Handling datetime features with the DatetimeEncoder

We illustrate here how to handle datetime features with the DatetimeEncoder.

The DatetimeEncoder breaks down each datetime features into several numerical features, by extracting relevant information from the datetime features, such as the month, the day of the week, the hour of the day, etc. Used in the SuperVectorizer, which automatically detects the datetime features, the DatetimeEncoder allows to handle datetime features easily.

import warnings
warnings.filterwarnings("ignore")

Data Importing: We first fetch the dataset.

We want to predict the NO2 air concentration in different cities, based on the date and the time of measurement.

import pandas as pd

data = pd.read_csv("https://raw.githubusercontent.com/pandas-dev/pandas/main/doc/data/air_quality_no2_long.csv")
y = data["value"]
X = data[["city", "date.utc"]]
X
city date.utc
0 Paris 2019-06-21 00:00:00+00:00
1 Paris 2019-06-20 23:00:00+00:00
2 Paris 2019-06-20 22:00:00+00:00
3 Paris 2019-06-20 21:00:00+00:00
4 Paris 2019-06-20 20:00:00+00:00
... ... ...
2063 London 2019-05-07 06:00:00+00:00
2064 London 2019-05-07 04:00:00+00:00
2065 London 2019-05-07 03:00:00+00:00
2066 London 2019-05-07 02:00:00+00:00
2067 London 2019-05-07 01:00:00+00:00

2068 rows × 2 columns



Encoding the data to numerical representations

Encoders for categorical and datetime features

from sklearn.preprocessing import OneHotEncoder
from dirty_cat.datetime_encoder import DatetimeEncoder

cat_encoder = OneHotEncoder(handle_unknown="ignore")
# We encode dates using the day of the week as it is probably relevant,
# but no longer than minutes: we are probably not interested in seconds
# and below
datetime_encoder = DatetimeEncoder(add_day_of_the_week=True,
                                   extract_until="minute")
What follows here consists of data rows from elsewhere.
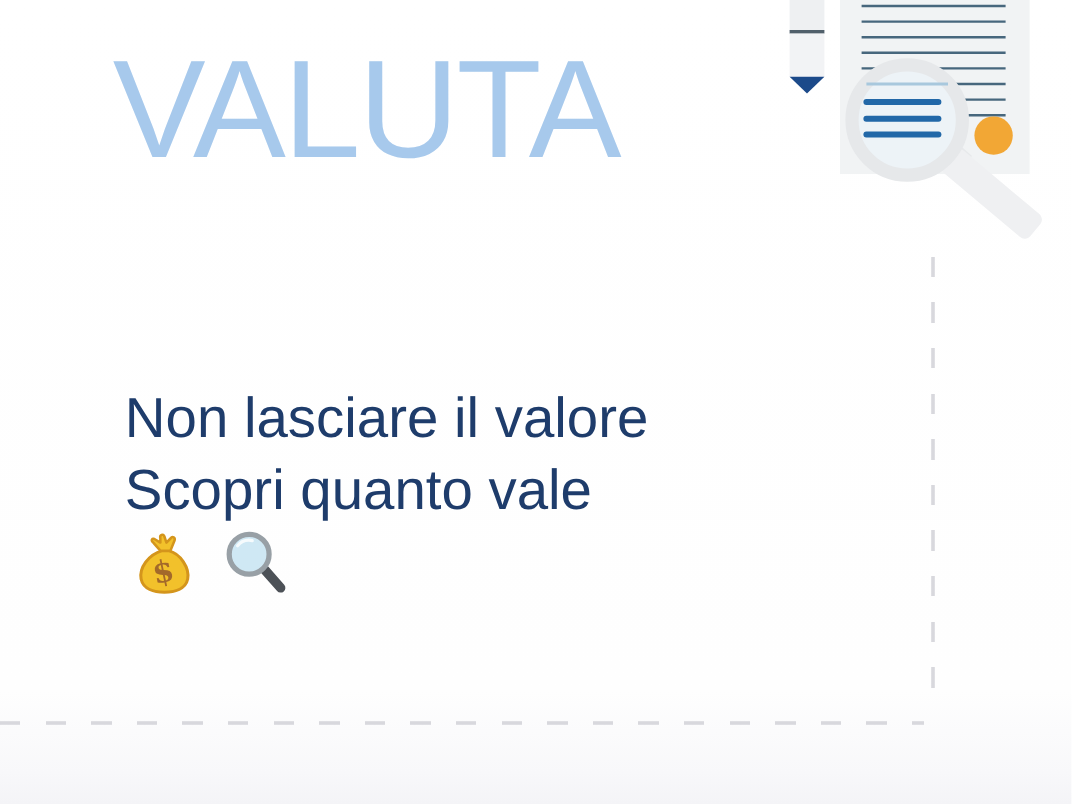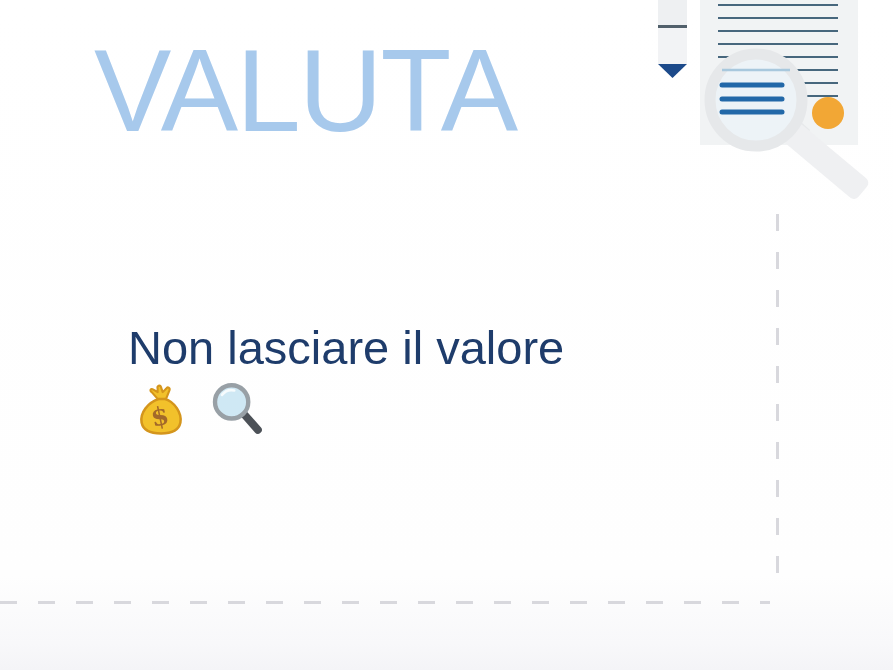"Non lasciare il valore" .tagline .tl-line { margin-left: 24px -> none }
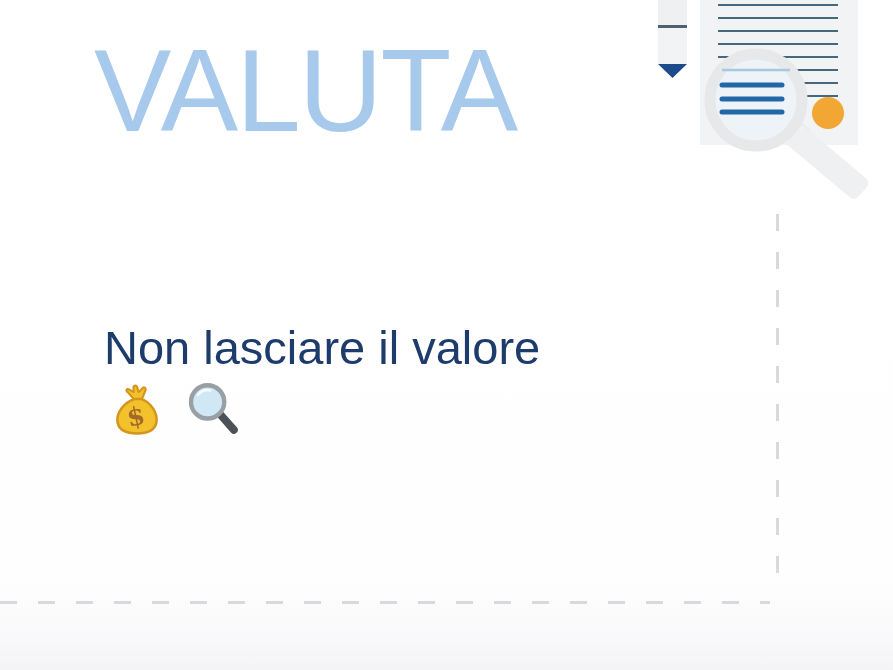"Scopri quanto vale" div.tl-line { html: none -> <div>Scopri quanto vale</div> }
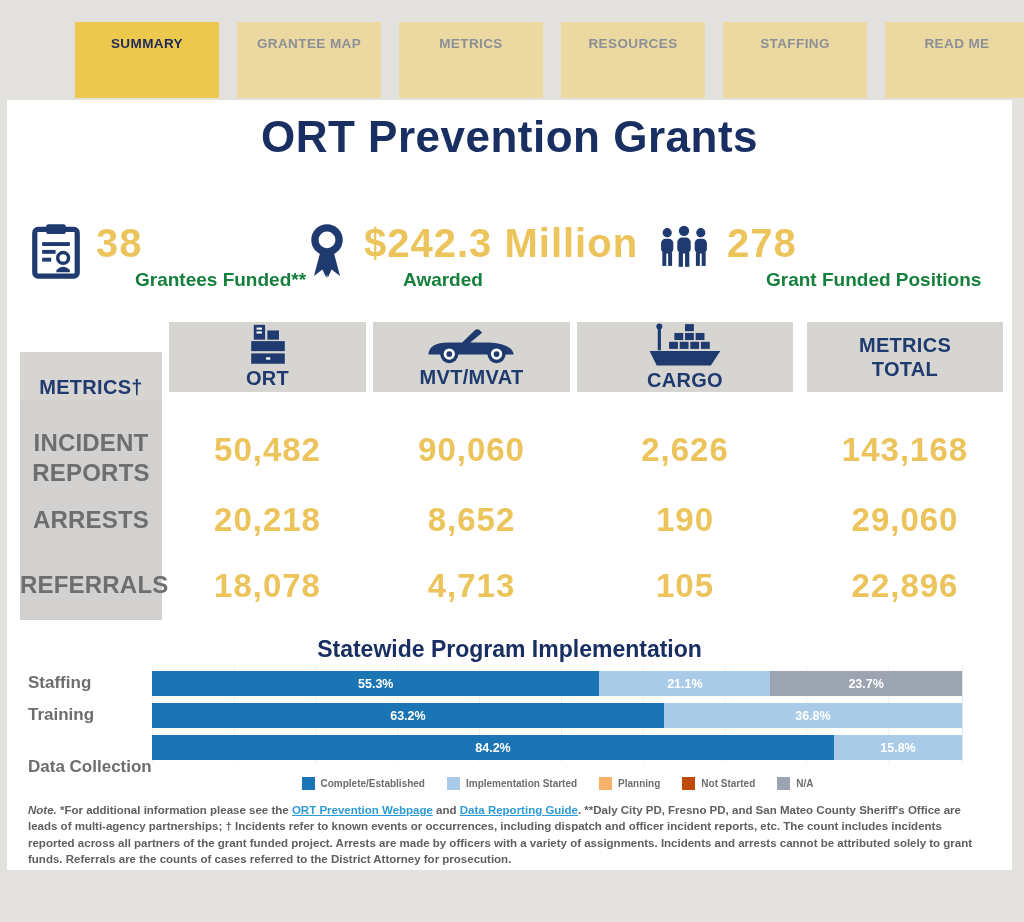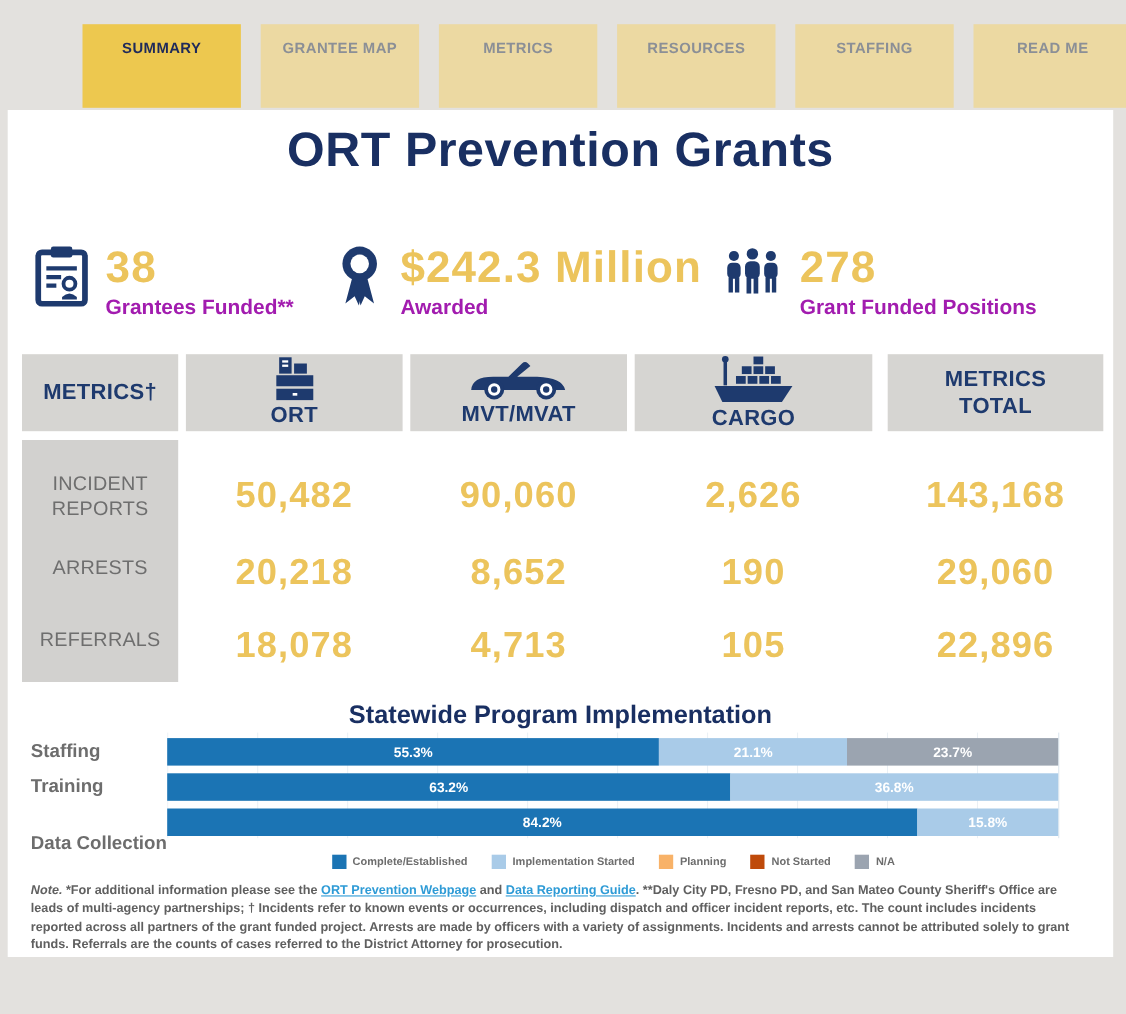"Grantees Funded**" .stat-label { color: #a21caf -> #15803d; margin-left: none -> 39px }
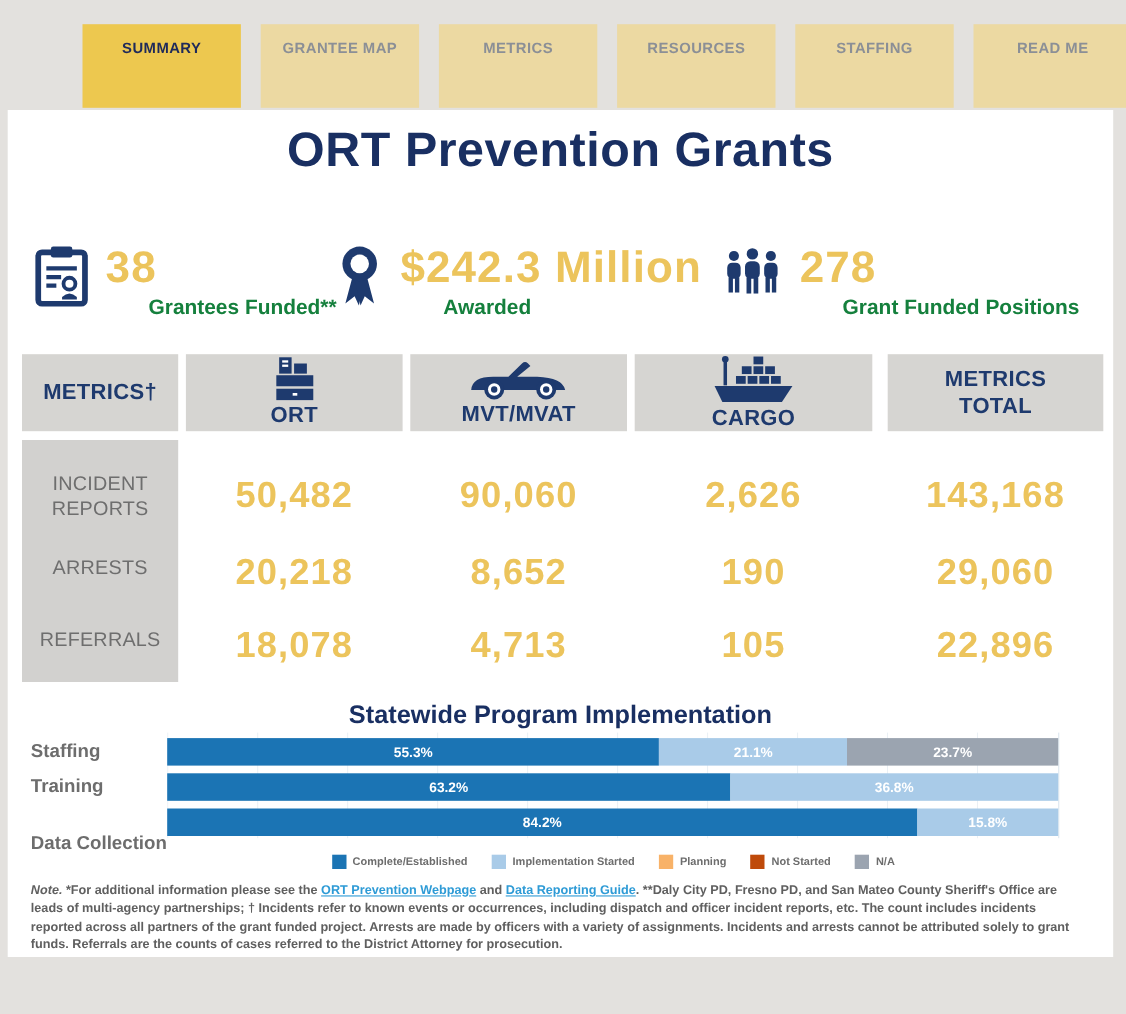"METRICS†" .c0 { margin-top: none -> 30px }
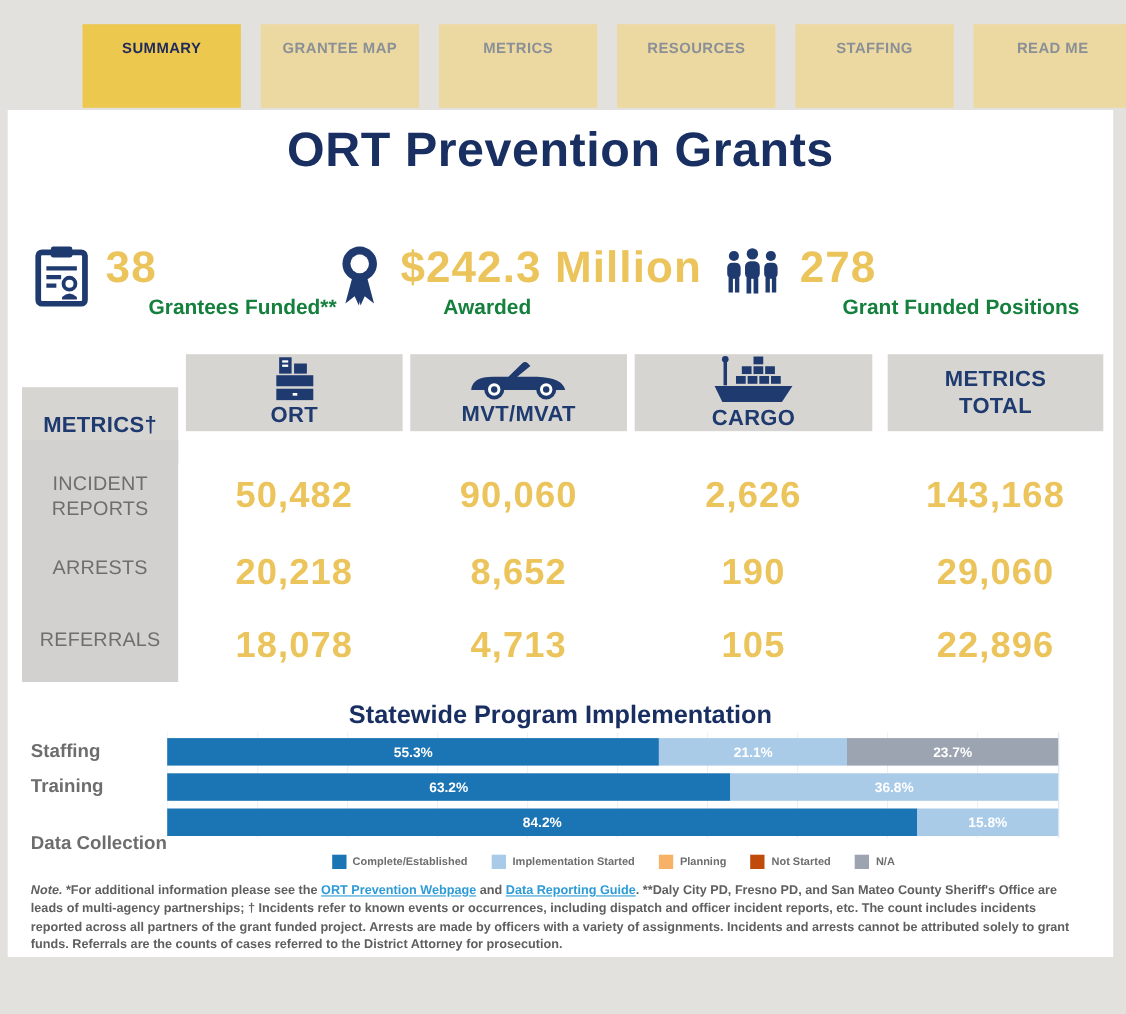"INCIDENT REPORTS" .rowhead { font-size: 18px -> 24px; font-weight: normal -> bold }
from sklearn.compose import make_column_transformer

datetime_columns = ["date.utc"]
categorical_columns = ["city"]

encoder = make_column_transformer((cat_encoder, categorical_columns),
                                  (datetime_encoder, datetime_columns),
                                  remainder="drop")

Transforming the input data

We can see that the encoder is working as expected: the date feature has been replaced by features for the month, day, hour, and day of the week. Note that the year and minute features have been removed by the encoder because they are constant.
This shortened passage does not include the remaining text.